Records from a collection:
<<<<

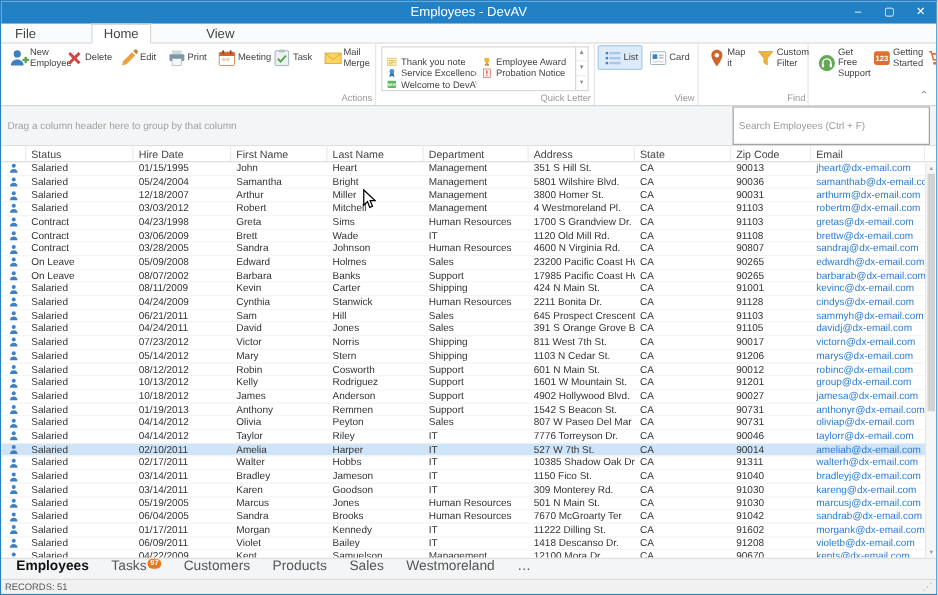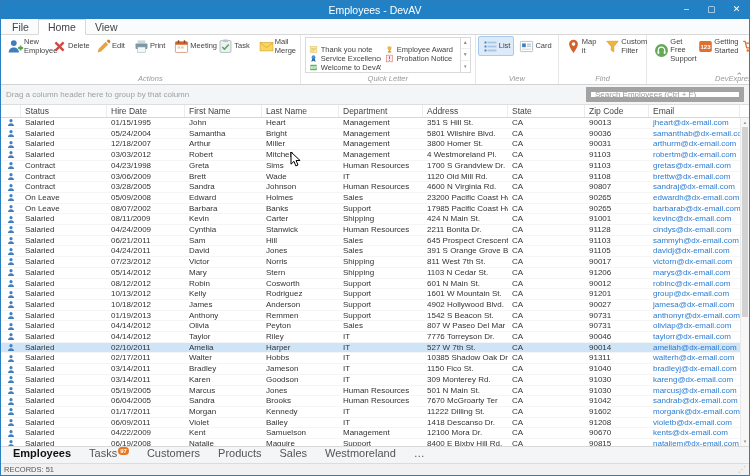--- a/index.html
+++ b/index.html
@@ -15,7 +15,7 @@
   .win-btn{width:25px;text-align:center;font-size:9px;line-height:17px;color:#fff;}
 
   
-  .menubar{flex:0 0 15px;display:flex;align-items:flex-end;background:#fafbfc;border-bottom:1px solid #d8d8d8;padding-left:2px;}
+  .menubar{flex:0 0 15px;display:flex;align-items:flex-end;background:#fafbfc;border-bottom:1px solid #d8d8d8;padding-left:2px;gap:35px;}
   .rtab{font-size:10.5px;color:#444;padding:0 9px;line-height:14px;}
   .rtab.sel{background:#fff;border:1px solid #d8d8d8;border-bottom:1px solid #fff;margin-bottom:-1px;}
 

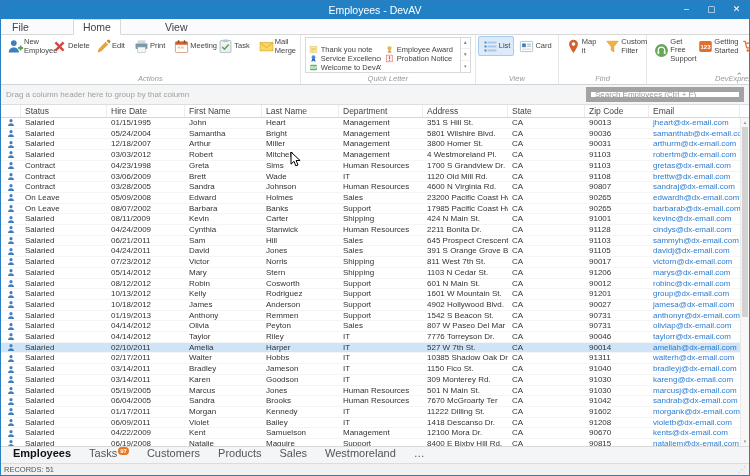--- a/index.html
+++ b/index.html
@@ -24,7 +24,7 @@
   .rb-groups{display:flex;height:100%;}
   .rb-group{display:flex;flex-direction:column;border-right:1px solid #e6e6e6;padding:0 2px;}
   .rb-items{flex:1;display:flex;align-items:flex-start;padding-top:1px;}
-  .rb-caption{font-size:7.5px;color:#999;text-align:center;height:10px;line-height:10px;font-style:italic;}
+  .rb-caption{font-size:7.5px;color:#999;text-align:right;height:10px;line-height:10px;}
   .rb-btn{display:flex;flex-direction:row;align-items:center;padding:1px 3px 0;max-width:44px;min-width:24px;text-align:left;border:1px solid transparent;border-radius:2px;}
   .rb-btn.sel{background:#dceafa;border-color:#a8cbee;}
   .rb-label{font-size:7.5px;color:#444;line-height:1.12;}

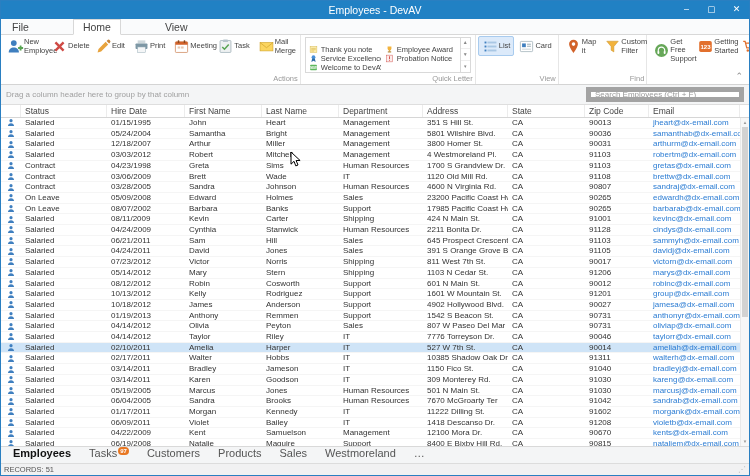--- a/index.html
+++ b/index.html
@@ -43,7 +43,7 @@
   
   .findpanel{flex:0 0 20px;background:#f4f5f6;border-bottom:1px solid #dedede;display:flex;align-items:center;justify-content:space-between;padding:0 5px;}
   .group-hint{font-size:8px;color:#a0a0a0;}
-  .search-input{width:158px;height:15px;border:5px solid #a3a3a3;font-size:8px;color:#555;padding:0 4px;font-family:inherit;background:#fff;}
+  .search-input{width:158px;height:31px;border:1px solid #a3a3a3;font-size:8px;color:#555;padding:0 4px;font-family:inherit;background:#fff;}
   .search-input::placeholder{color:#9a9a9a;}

>>>>
<<<<

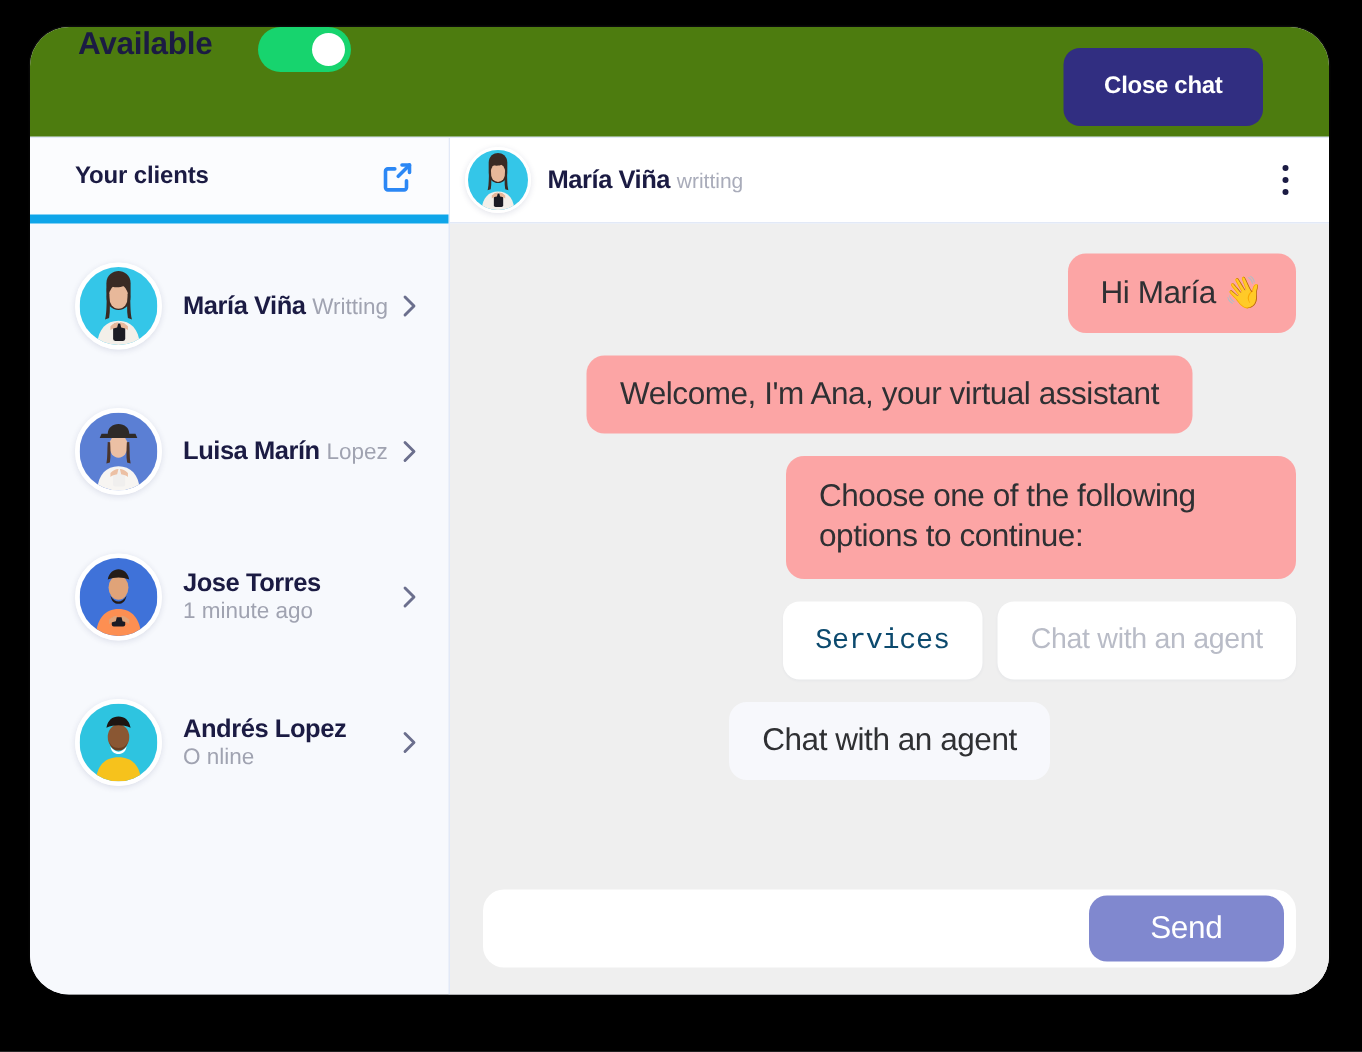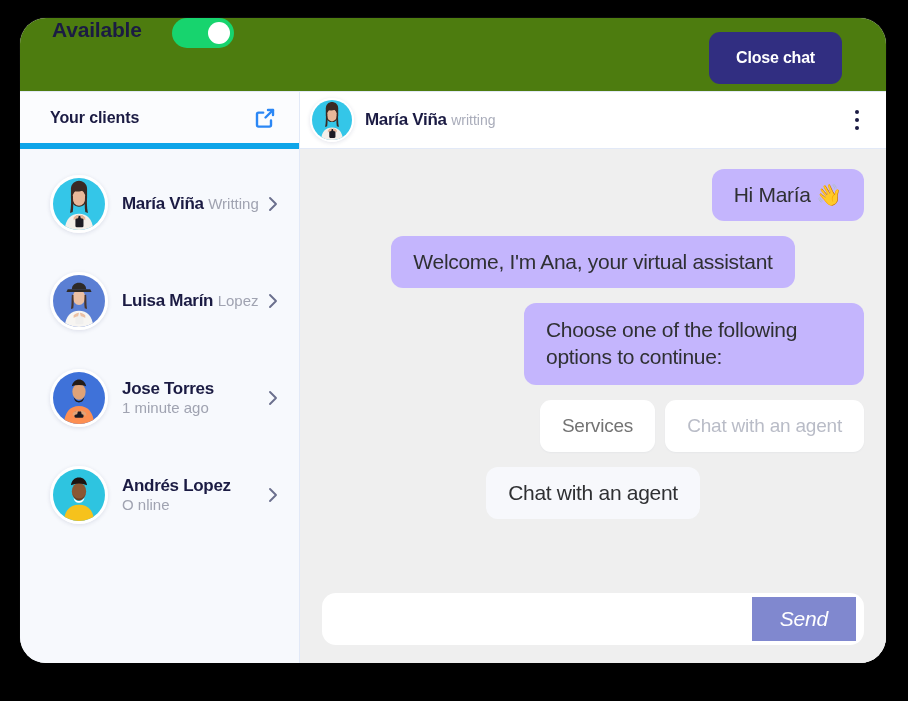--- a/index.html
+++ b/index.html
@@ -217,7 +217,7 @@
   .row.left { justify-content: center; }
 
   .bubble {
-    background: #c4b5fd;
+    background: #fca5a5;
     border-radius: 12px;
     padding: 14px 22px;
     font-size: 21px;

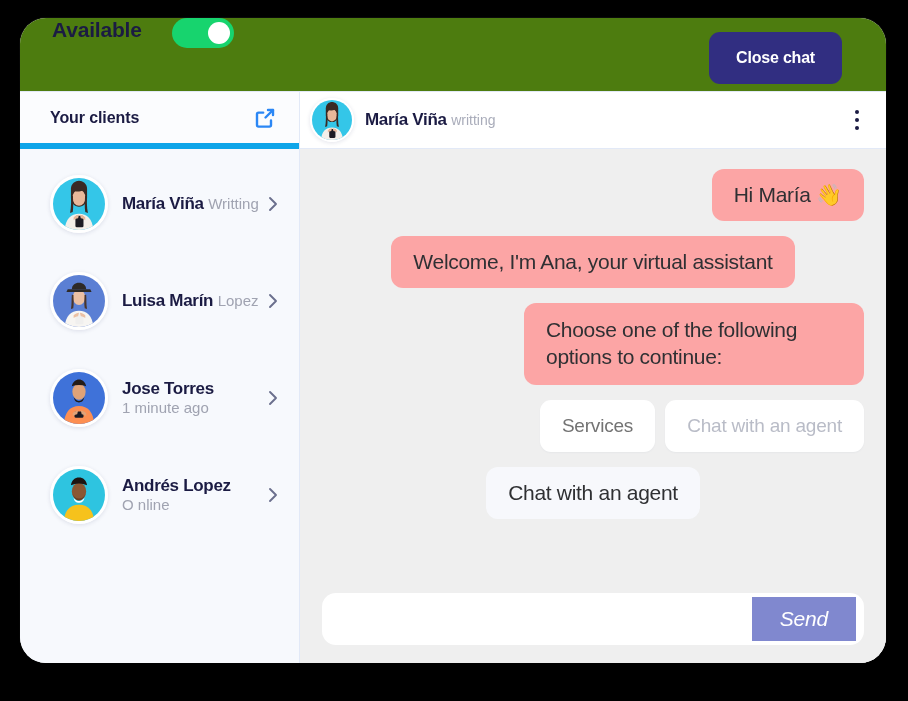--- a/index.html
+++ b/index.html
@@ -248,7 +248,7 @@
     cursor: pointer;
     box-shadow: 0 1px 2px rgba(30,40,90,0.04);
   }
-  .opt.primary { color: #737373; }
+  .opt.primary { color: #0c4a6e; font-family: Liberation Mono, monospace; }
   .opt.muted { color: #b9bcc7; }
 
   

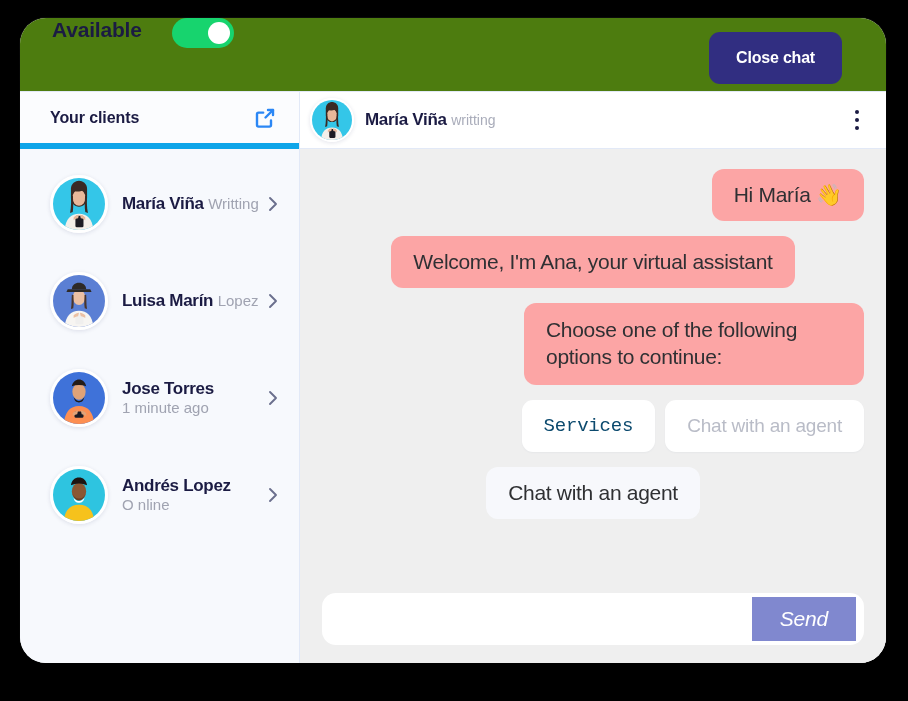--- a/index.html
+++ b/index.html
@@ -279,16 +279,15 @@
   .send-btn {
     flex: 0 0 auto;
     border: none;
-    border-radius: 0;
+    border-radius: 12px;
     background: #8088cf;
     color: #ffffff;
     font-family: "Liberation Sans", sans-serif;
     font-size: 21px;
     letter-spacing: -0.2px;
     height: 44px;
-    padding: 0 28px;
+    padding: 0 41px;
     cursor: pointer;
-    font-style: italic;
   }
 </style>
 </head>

>>>>

**Task goal**: Every line that holds the string "direction" must be copied from the records above.

**Solution for this problem**:
   .rb-group{display:flex;flex-direction:column;border-right:1px solid #e6e6e6;padding:0 2px;}
   .rb-btn{display:flex;flex-direction:row;align-items:center;padding:1px 3px 0;max-width:44px;min-width:24px;text-align:left;border:1px solid transparent;border-radius:2px;}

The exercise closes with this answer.